* [RECORDS SHOWN]
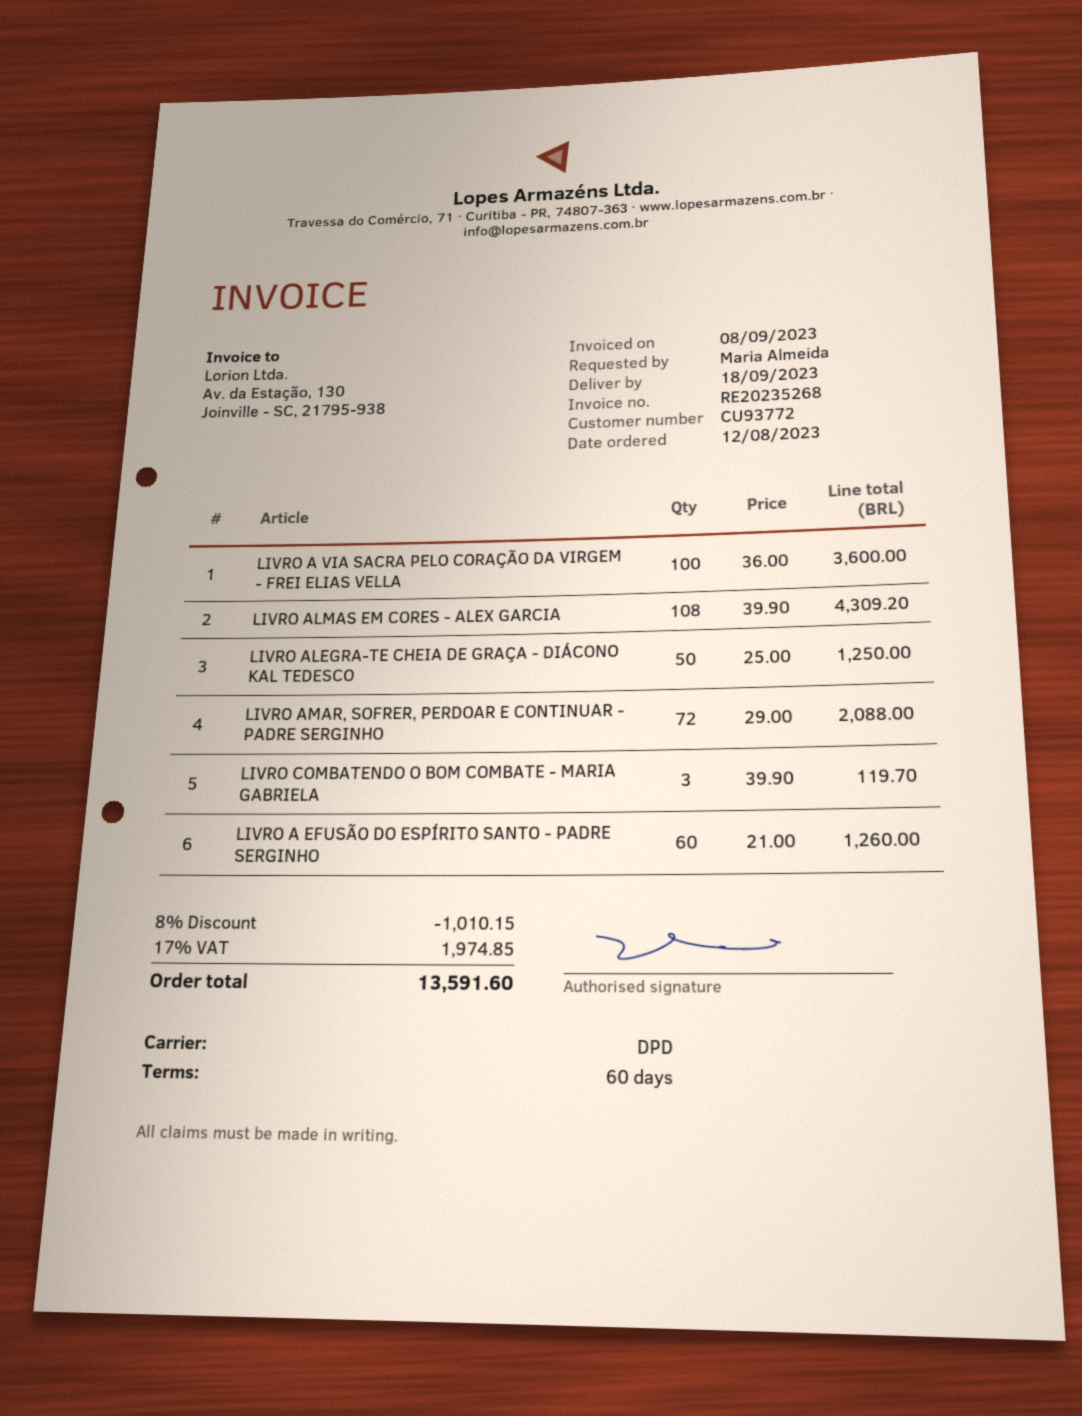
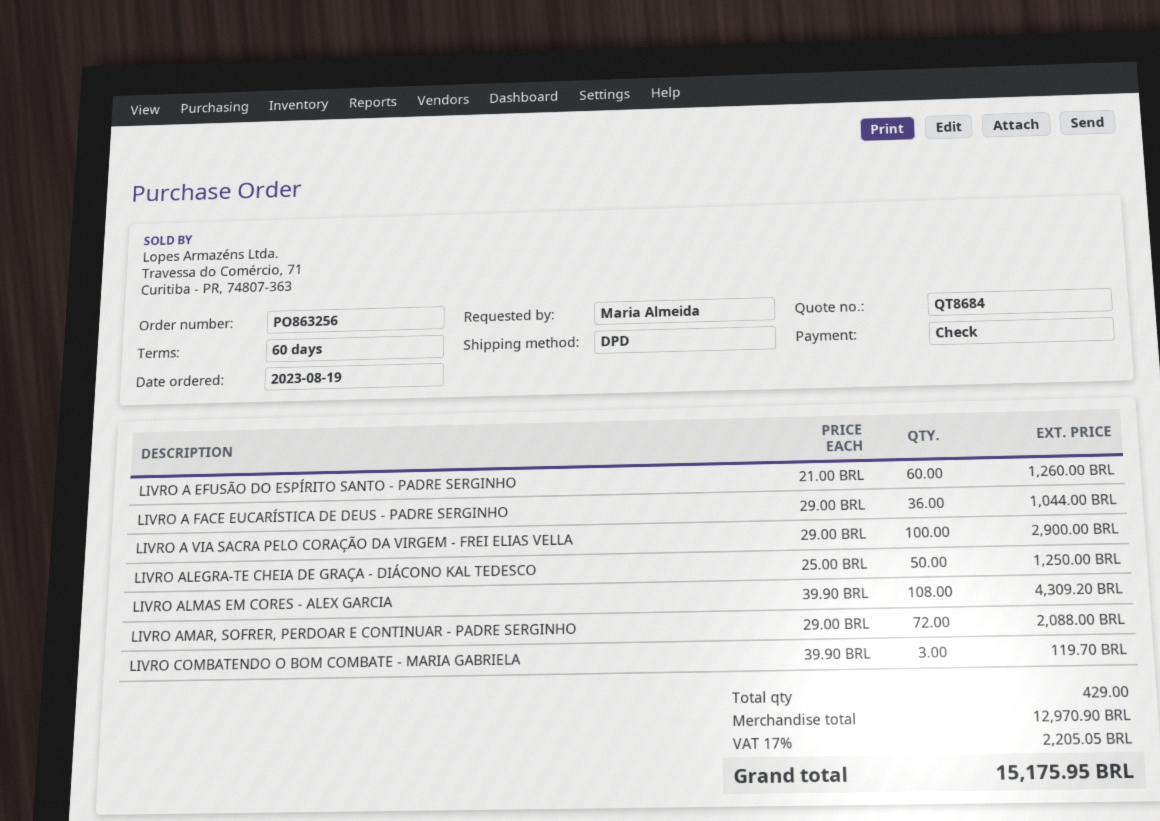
order date: 2023-08-12 -> 2023-08-19
LIVRO A VIA SACRA PELO CORAÇÃO DA VIRGEM - FREI ELIAS VELLA: 100 x 36.00 = 3600.00 -> 100 x 29.00 = 2900.00
LIVRO A FACE EUCARÍSTICA DE DEUS - PADRE SERGINHO: none -> 36 x 29.00 = 1044.00
discount: 8% = 1010.15 -> none
tax: 17% = 1974.85 -> 17% = 2205.05
total: 13591.60 -> 15175.95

* [WORK INSTRUCTIONS]
What lines in the material mention "LIVRO"? Copy every one of them.

* [YOUR RESPONSE]
LIVRO A VIA SACRA PELO CORAÇÃO DA VIRGEM - FREI ELIAS VELLA: 100 x 36.00 = 3600.00 -> 100 x 29.00 = 2900.00
LIVRO A FACE EUCARÍSTICA DE DEUS - PADRE SERGINHO: none -> 36 x 29.00 = 1044.00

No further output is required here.